A very lucid comment was left after yesterday's post by Stephen:
While I do agree with you that it is wise to have set rules for your portfolio I do think there are factors you are not taking into account with your 2 year time limit (disclaimer: any such limit will be arbitrary and the stuff below will get a little technical).
As an example let's take Summer of Football which I have in my portfolio as well.
Last year James produced 424 picks and we know his average odds is around evens. His ROI was 8.4%. To test whether he has an edge based on last year I have done the following:
I run 100 simulations in Excel of 424 variables with even odds and mean 0% (no edge). In betting terms we have 100 tipsters, who each have provided 424 picks and who has no edge. The results show 3 of these (3%) has delivered better results than James and 97 has delivered worse. Thus it is fairly safe to say that James has an edge.

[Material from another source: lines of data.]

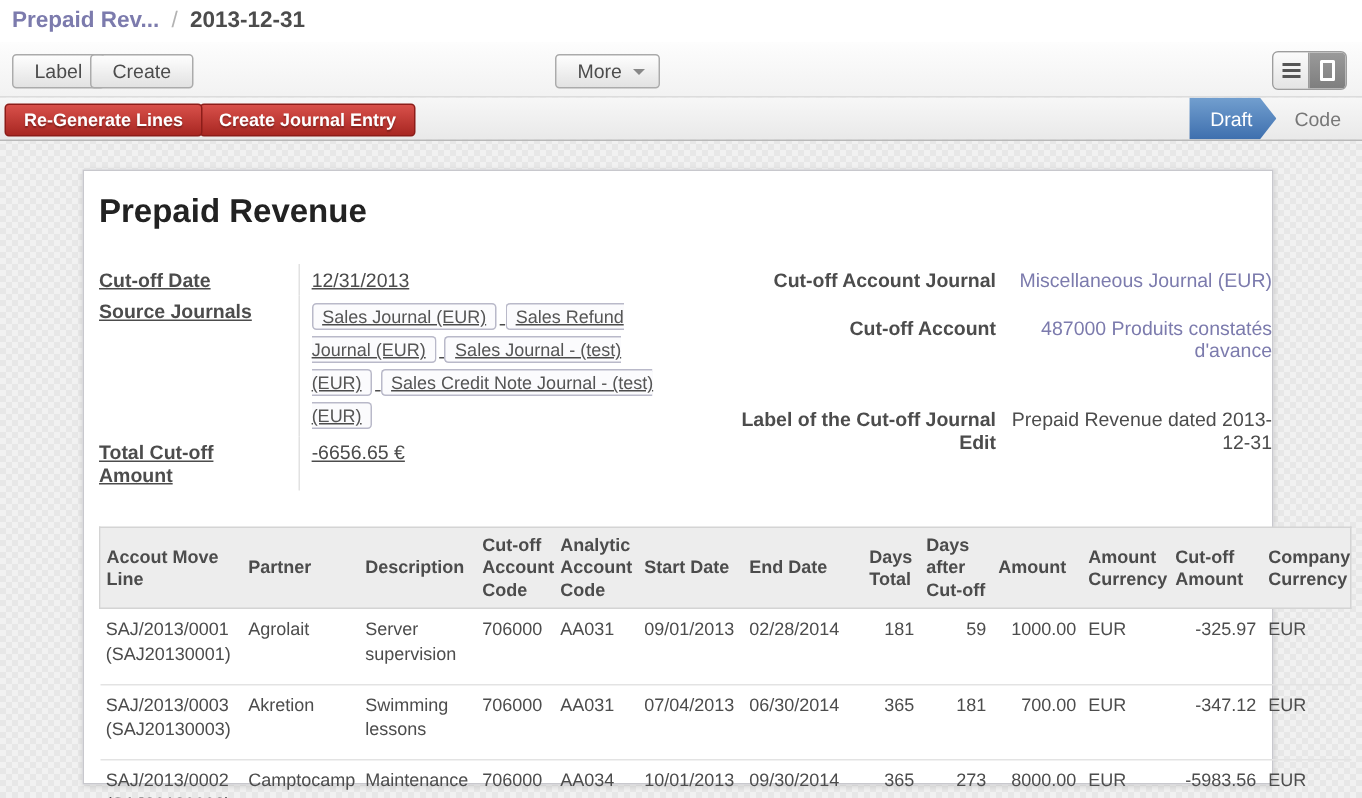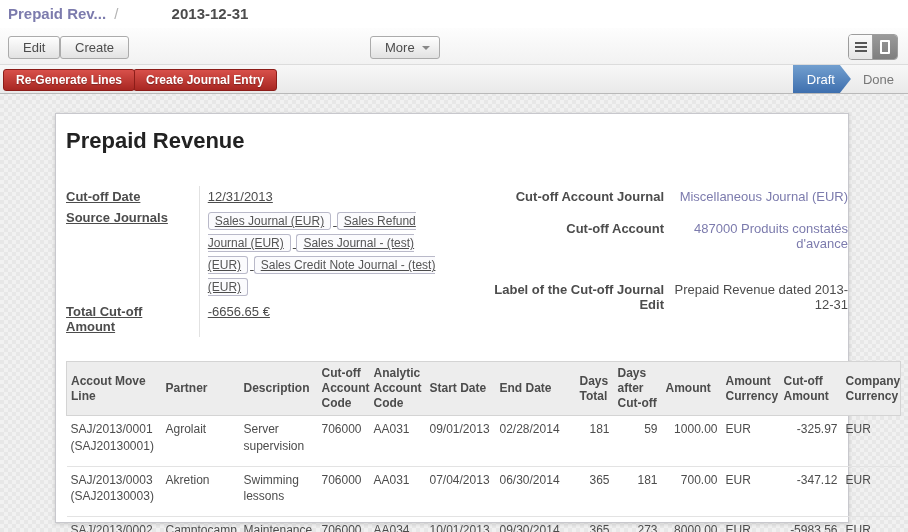--- a/index.html
+++ b/index.html
@@ -17,21 +17,21 @@
   }
 
   
   .breadcrumb-bar {
     position:absolute; top:0; left:0; right:0; height:28px;
     background:#fff; padding:5px 8px 0 8px;
     font-size:15px; font-weight:bold;
   }
   .crumb-link { color:#7c7bad; cursor:pointer; text-decoration:none; }
   .crumb-sep  { color:#b3b3b3; font-weight:normal; padding:0 4px; }
-  .crumb-current { color:#4c4c4c;margin-left:45px; }
+  .crumb-current { color:#4c4c4c; }
 
   .button-bar {
     position:absolute; top:28px; left:0; right:0; height:36px;
     background:linear-gradient(#fdfdfd,#f2f2f2);
   }
   .btn {
     display:inline-block; height:23px; line-height:21px;
     padding:0 14px; font-size:13px; color:#4c4c4c;
     background:linear-gradient(#fefefe,#e2e2e2);
     border:1px solid #ababab; border-radius:3px;
@@ -87,21 +87,21 @@
   }
 
   
   .sheet {
     position:absolute; left:55px; top:113px; width:794px; height:410px;
     background:#fff; border:1px solid #c8c8cd;
     box-shadow:0 1px 4px rgba(0,0,0,.15);
     padding:14px 0 0 10px;
     overflow:visible;
   }
-  .sheet-title { font-size:22px; font-weight:bold; color:#222; margin-bottom:32px; }
+  .sheet-title { font-size:22px; font-weight:bold; color:#222; margin-bottom:22px; }
 
   .field-groups { display:flex; }
   .fgroup { border-collapse:collapse; font-size:13px; }
   .fgroup td { vertical-align:top; padding:3px 0; }
   .fgroup .flabel { font-weight:bold; color:#4c4c4c; padding-right:8px; }
   .fgroup-left { width:400px;text-decoration:underline; }
   .fgroup-left .flabel { width:140px; }
   .fgroup-left .fvalue { border-left:1px solid #e2e2e2; padding-left:8px; }
   .fgroup-right { margin-left:22px;text-align:right; }
   .fgroup-right .flabel { width:200px; }
@@ -135,42 +135,42 @@
 </head>
 <body>
 
 <div class="breadcrumb-bar">
   <span class="crumb-link">Prepaid Rev...</span>
   <span class="crumb-sep">/</span>
   <span class="crumb-current">2013-12-31</span>
 </div>
 
 <div class="button-bar">
-  <button class="btn btn-edit">Edit</button>
+  <button class="btn btn-edit">Label</button>
   <button class="btn btn-create">Create</button>
   <button class="btn btn-more">
     <span>More</span>
     <span class="caret"></span>
   </button>
   <div class="view-switcher">
     <div class="vs-seg vs-list">
       <div class="list-glyph"></div>
     </div>
     <div class="vs-seg vs-form">
       <div class="form-glyph"></div>
     </div>
   </div>
 </div>
 
 <div class="action-bar">
   <button class="btn-danger btn-cje">Create Journal Entry</button>
   <button class="btn-danger btn-regen">Re-Generate Lines</button>
   <div class="statusbar">
     <div class="state-active">Draft</div>
-    <div class="state-inactive">Done</div>
+    <div class="state-inactive">Code</div>
   </div>
 </div>
 
 <div class="sheet">
   <div class="sheet-title">Prepaid Revenue</div>
 
   <div class="field-groups">
     <table class="fgroup fgroup-left">
       <tbody>
           <tr>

If I do the same calculations with 9/1 as the odds I find that 27 tipsters with no edge will actually have outperformed James. I am sure you already know this but for higher odds services you will either need a larger sample, a higher return or some qualitative assurance to say if they are any good.
Conclusion: I think your 2 year time limit is good, however, it also need to be calibrated against the number of tips supplied. In my opinion, one of the main advantages of the new approach from Football Elite is thus that if Matt still has an edge (which I suspect) it will take a shorter time-period for it to be revealed and his seasonal results will be less luck based.
Well doesn't that just ooze common sense?!?
Of course Stephen is absolutely bang on when he asserts that we must, when considering a sample of bets to ascertain the presence or otherwise of an edge, take account of the number of selections supplied. Even with my limited insight into statistics and their interpretation, I can see that this is the case. The only conclusion that can be drawn, is that for me to impose an arbitrary two year "testing" period is a little silly, but I think Stephen is too polite to tell me in so many words.
This is an area where I know I have a weakness. I don't understand the processes that a half decent ststistical analysis involves, nor do I run simulations, chi tests, and the rest. This sounds like excuse-making, but I simply don't have the requisite time (perhaps there are those of you who do these things who are now screaming at me that it doesn't take any time at all!) to get to grips with this side of running a portfolio. Were I gambling for a living, then I would make it my business to learn how to do these things and I would begin to allow my findings to guide me as to the best way forward for my betting, but this wouldn't come naturally. My brain is more geared towards the arts - writing crap has never been a problem for me. One segment of my law degree was what is known as jurisprudence - the philosophy of law - which allows the student all sorts of scope to write a load of old bollocks providing he can back that bollocks up. Needless to say I excelled, passing that segment of the course with a rare First and no little flair if I do say so myself.
Anyway, I digress. The point I'm making is that my brain is not so efficiently programmed to get to grips with the sciences, maths or statistics, and therefore when I start to read about simulations, probabilities and chi tests, I struggle to keep up. That doesn't mean I'm not willing to learn mind you, and fully intend to do so when the time is right. In the meantime, I have to be guided more by instinct and "feel", and to me, right now, a two year period over which to assess a service as opposed to one year "feels" right.
In the meantime, if anyone can point me in the right direction of some good reading material/internet articles on statistical analysis, chi tests and the like, please do let me know. I'm serious about wanting to learn and genuinely feel that it is the next stage in my development as a gambler, so any help appreciated. Failing that, I'll be relying on old man Google.
Stephen mentions Matt of Football Elite in his comment, and Matt himself left a comment yesterday with a link to an article that he knows is relevant to the subject we're currently discussing. Having read it, I can say without doubt that it is very relevant and provides an interesting read. Click on http://www.rwbaird.com/bolimages//Media/PDF/Whitepapers/Truth-About-Top-Performing-Money-Managers.pdf. When reading it, just replace the term "Money Manager" with "Betting Tipster", as although the article is written from the point of view of "traditional" investment, the principles are equally as applicable to gambling as an investment. It really is an insightful read. For some reason the link appears not to work, but if you copy and paste it into your browser, it should be fine and is well worth doing.
Monday 18th March
I've been banging on about the fine recent form of On The Nose recently, but one racing service that has enjoyed a fine all weather season and start to 2013 is Northern Monkey. Subject to a 20p/£ Rule 4 deduction, finding an 11/1 was nevertheless rather sweet (Clear Praise - Wolverhampton). Elsewhere, no joy for the aforementioned On The Nose (0/2), and that was it on a quiet day.
Northern Monkey: Staked 1pt, +
On The Nose: Staked 1.25pts, -1.25pts.